During static voxelization, after a voxel is generated a value is written to the flag volume indicating this position as static. In contrast, during the dynamic voxelization, before generating a voxel, a value is read from the flag volume at the writing position of the voxel, if the value indicates this position is marked as static then writing is discarded, leaving the static voxels untouched.
To constantly revoxelize the scene it is necessary to clear from the 3D textures the previous stored dynamic voxels. This is done before the dynamic voxelization using compute shaders. The flag volume is read to clear voxels under two conditions: if the voxel exists and if it’s dynamic.
2. Voxel Illumination
The second step is voxel illumination, for this we calculate the outgoing radiance per voxel using the data stored from the voxelization step. For this we only need the voxel normal, and its position which can be easily extracted by projecting the voxel 3D coordinates in world-space, then we can calculate the direct lighting per voxel. This is all done in a compute shader.

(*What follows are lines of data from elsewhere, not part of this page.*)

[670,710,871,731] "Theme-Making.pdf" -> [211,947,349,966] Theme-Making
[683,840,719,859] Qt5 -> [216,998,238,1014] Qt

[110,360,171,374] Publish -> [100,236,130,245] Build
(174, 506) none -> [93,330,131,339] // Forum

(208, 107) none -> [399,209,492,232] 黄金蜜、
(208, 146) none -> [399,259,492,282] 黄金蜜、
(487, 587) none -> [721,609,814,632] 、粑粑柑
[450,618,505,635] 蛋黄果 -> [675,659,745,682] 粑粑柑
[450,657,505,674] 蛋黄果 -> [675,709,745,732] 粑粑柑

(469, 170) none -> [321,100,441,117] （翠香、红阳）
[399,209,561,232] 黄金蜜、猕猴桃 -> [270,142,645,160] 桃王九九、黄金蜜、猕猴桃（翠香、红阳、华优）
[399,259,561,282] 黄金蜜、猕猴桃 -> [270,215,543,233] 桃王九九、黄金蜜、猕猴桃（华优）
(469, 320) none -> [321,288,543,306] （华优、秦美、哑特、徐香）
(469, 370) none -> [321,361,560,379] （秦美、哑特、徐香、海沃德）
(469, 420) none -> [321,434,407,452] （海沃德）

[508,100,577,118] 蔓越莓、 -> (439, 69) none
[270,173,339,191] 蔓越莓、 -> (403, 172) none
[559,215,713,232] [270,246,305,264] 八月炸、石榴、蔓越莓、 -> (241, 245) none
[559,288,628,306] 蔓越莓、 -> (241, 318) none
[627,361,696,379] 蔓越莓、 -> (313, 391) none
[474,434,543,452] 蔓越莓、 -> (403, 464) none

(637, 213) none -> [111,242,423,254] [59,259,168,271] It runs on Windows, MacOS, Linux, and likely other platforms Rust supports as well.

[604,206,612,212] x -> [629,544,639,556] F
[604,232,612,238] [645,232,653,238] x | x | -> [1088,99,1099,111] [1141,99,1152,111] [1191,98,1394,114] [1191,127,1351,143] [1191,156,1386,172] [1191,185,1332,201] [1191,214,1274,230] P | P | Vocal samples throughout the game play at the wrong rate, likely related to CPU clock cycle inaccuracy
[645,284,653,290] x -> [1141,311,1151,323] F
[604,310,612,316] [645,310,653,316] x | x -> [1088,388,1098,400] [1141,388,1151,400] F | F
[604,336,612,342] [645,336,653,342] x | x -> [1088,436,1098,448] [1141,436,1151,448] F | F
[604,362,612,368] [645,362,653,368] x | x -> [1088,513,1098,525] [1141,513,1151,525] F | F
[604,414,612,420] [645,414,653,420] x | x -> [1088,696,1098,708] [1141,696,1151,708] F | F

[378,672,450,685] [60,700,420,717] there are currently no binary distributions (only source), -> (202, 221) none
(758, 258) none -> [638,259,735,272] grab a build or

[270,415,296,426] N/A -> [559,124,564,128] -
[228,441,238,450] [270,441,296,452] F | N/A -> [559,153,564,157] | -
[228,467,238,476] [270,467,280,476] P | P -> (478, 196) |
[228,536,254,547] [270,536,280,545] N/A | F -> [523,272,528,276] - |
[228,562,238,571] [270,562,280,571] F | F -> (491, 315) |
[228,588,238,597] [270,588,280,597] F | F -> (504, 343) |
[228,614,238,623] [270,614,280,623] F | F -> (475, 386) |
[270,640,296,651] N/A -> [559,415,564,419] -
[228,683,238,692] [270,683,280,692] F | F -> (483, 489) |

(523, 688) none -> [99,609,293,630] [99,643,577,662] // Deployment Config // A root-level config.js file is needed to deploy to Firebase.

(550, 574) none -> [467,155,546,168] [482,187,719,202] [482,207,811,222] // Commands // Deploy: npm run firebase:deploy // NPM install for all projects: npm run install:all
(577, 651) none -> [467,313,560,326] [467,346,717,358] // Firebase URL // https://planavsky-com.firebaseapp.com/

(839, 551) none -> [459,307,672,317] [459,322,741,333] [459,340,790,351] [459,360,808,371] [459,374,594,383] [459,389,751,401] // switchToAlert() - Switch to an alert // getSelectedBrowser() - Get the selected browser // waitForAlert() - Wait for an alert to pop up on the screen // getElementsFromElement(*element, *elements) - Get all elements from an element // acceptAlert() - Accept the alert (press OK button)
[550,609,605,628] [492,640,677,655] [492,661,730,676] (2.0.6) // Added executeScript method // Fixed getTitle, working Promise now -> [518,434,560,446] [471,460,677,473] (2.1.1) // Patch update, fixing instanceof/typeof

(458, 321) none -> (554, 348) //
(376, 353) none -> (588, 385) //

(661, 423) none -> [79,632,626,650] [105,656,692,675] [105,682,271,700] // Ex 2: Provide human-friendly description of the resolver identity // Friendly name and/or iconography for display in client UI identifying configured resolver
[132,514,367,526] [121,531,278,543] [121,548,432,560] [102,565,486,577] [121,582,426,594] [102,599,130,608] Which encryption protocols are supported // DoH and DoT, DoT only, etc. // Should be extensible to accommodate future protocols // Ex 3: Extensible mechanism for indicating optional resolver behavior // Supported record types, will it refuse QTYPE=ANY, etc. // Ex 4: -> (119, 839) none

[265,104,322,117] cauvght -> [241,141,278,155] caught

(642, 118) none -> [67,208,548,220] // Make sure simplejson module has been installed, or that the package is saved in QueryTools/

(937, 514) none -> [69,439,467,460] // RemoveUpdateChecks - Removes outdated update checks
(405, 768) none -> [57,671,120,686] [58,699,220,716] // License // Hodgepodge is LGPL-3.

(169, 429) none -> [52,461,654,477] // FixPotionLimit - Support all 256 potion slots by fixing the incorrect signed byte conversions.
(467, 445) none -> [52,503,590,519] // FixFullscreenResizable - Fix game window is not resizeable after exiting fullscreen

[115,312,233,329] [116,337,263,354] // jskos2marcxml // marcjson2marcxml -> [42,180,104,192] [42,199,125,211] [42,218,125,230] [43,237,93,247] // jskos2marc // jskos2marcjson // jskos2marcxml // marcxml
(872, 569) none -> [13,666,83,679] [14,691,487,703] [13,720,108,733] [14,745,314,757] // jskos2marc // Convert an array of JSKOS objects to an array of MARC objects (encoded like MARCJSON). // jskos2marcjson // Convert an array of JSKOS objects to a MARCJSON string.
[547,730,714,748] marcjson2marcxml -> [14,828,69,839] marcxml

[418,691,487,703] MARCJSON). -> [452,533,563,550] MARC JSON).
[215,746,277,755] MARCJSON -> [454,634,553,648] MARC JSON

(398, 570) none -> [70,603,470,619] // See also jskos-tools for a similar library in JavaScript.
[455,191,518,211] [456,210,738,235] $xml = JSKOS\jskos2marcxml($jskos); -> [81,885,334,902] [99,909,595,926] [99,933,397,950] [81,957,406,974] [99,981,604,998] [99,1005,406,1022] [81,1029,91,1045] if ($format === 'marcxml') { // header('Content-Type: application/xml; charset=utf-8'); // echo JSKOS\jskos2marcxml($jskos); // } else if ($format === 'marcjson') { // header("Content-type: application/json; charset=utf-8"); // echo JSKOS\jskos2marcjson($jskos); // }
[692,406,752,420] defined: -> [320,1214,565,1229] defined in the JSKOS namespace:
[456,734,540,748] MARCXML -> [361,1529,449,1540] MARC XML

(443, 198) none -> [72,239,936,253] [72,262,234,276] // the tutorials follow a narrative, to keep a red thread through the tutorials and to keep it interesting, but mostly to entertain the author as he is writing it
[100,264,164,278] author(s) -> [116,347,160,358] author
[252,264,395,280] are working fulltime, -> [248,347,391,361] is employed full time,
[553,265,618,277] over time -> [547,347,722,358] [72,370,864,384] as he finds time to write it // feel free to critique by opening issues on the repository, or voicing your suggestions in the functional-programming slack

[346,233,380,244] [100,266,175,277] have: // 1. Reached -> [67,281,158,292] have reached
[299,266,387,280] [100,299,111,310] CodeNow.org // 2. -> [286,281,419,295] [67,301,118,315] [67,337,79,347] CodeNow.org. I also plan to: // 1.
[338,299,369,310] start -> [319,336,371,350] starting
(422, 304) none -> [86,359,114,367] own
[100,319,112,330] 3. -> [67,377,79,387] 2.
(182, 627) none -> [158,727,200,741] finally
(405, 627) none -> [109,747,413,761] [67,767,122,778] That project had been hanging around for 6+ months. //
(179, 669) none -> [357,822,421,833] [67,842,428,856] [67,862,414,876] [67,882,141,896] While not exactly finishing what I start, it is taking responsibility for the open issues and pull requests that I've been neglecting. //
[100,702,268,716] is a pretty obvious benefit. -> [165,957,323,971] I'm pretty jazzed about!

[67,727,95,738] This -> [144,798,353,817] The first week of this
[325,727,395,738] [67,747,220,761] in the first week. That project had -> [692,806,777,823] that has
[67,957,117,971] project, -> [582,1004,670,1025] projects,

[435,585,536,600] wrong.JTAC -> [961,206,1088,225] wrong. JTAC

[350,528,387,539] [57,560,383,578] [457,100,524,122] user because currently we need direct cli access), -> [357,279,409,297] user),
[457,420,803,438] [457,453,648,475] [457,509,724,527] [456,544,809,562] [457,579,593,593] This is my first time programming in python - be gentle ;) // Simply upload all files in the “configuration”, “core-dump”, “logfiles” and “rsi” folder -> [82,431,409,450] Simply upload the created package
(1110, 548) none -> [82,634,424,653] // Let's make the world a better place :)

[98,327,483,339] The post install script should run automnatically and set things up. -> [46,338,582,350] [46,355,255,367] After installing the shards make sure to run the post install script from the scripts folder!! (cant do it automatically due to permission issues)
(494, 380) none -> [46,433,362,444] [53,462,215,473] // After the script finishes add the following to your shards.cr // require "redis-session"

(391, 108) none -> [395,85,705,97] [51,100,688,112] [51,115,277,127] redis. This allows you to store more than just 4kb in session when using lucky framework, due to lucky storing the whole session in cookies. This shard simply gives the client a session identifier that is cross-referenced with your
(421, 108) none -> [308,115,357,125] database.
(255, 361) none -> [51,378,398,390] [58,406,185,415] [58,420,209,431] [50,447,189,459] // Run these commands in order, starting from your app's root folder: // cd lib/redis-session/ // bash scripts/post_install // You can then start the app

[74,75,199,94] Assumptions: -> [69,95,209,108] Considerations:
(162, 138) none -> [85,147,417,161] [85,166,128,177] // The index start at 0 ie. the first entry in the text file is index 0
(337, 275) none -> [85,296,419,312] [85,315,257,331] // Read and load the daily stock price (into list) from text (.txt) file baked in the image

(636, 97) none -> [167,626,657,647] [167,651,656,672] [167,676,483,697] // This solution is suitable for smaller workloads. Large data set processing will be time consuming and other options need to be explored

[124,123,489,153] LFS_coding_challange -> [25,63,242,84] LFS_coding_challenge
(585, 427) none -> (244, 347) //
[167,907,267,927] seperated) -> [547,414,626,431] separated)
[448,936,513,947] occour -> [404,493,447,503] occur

One of the advantages of this technique is that it's compatible with all standard light types like point, spot and directional lights, another is that we don't need shadow maps, though they can help greatly with precision specially for directional lights. Other techniques calculate the voxel radiance per light's shadow map, meaning that for every shadow-mapped light that wants to contribute to the voxel radiance the illumination step has to be repeated.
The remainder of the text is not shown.